While Martina was in prison, our family visited her regularly. Visiting someone in an English prison was a different experience to the visits to Portlaoise Prison which is not far from Dublin. Having to travel to England, negotiate public transport and a very hostile prison bureaucracy was very difficult. 

It was while on a trip to the prison that my brother Paddy and I were arrested under the PTA and held for days in an English police station. They knew we were over to visit Martina, but it was all part of the policy of isolating Republicans. After a couple of days, I was served with an exclusion order barring me from entering the UK. Why? Because they knew how close me and Martina were, and it was another attempt to break her. That didn’t happen.

Martina’s arrest and imprisonment was a hard time for all of us, but Martina was always strong and continuously challenged her arrest and imprisonment. She spent most of her imprisonment in Durham Jail, and it was there that Martina met the wonderful Martina Anderson and Ella O Dwyer. Two very brave Irish women. They looked after her so well.  Thank you to the both of you. On her release from Durham I remember her arriving to a throng of media at Dublin airport as she shouted ‘British Justice Stinks’. How true that is. In a statement at the airport she also called for the release of the Birmingham Six who were still in prison at the time.  

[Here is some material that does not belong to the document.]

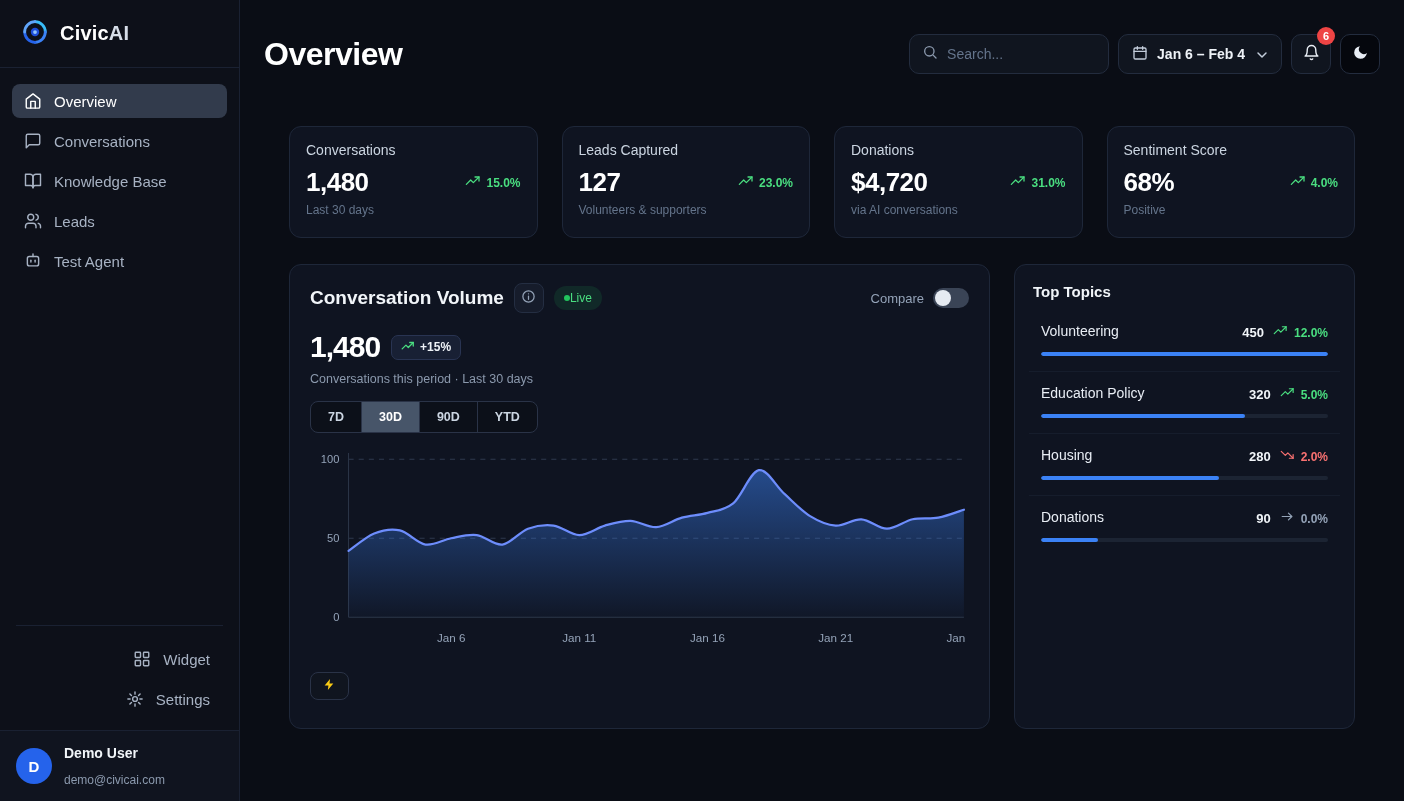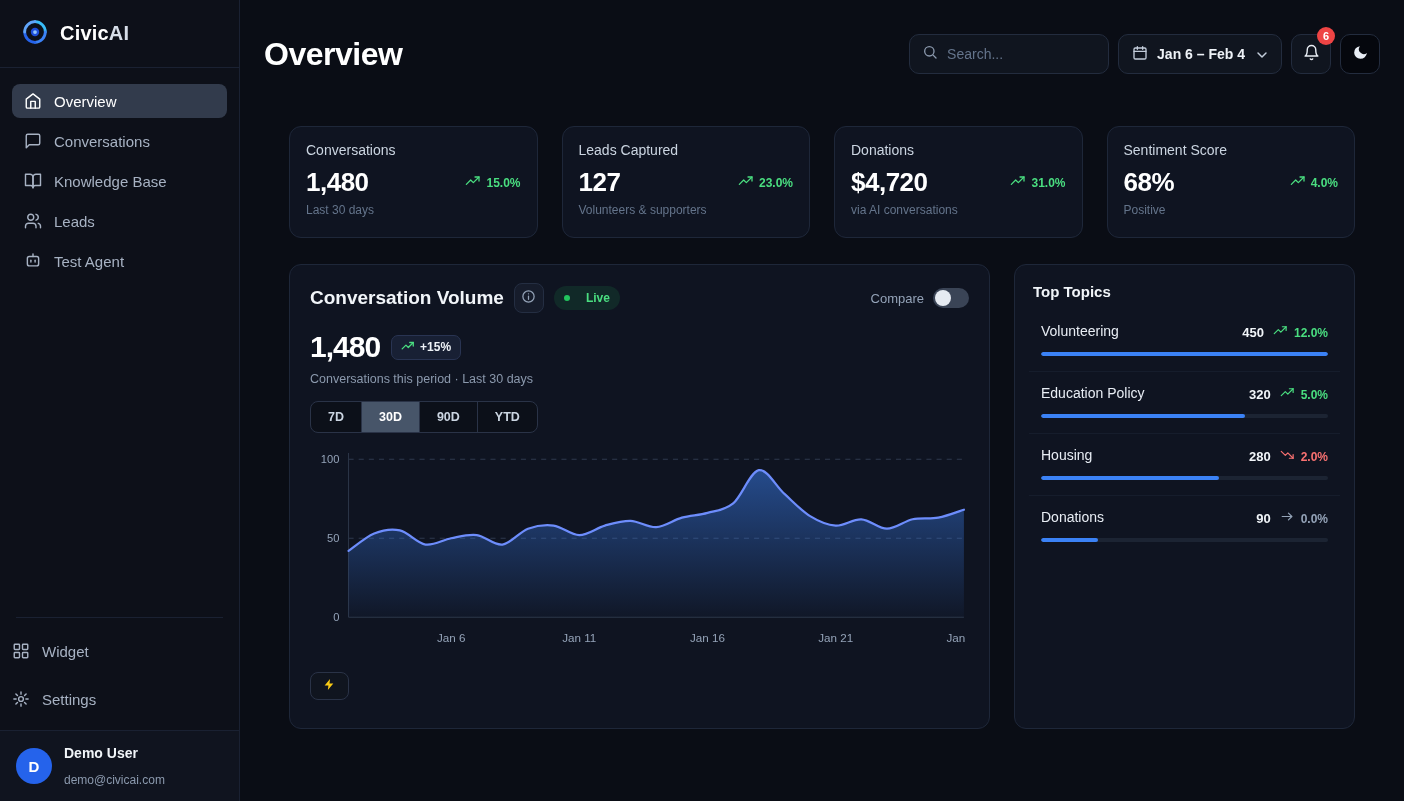"Live" .live { font-weight: 700 -> 400; gap: 16px -> 0 }
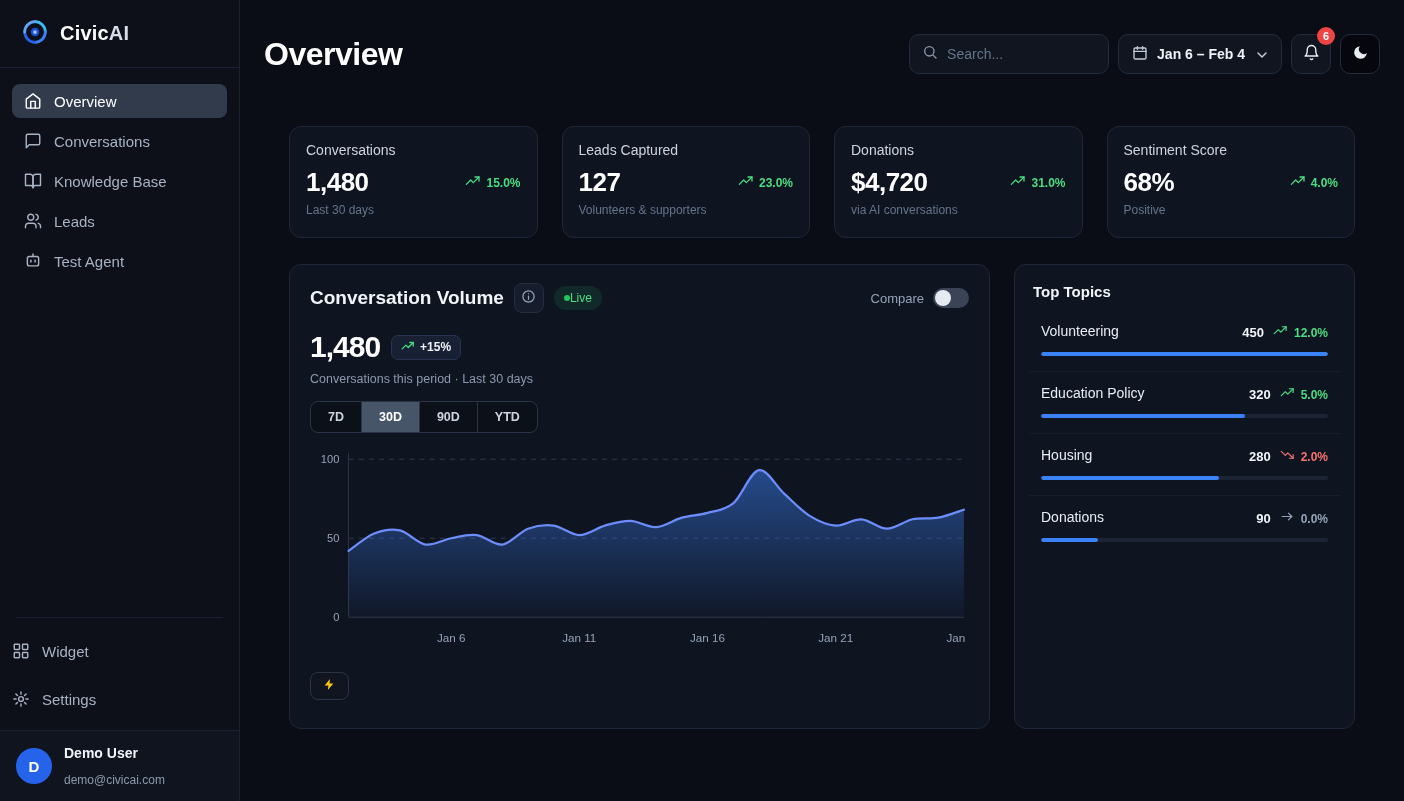"Widget" .sidebar-foot { align-items: none -> flex-end; gap: 14px -> 6px; padding: 8px 0 14px -> 8px 17px 14px }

It was while in prison that Martina started writing to her now husband, Gerry Hanratty, while he was a political prisoner in Germany. It was then their love story began. Gerry also spent time in Long Kesh, English and Portlaoise Prisons. Their relationship blossomed and Martina gave birth to their beautiful son Cian. When Cian was only a small child, Gerry was again arrested and sentenced to 30 years in prison in England. He was eventually released on licence following the Good Friday Agreement in 1998. Gerry and Martina subsequently married and had a very happy life together.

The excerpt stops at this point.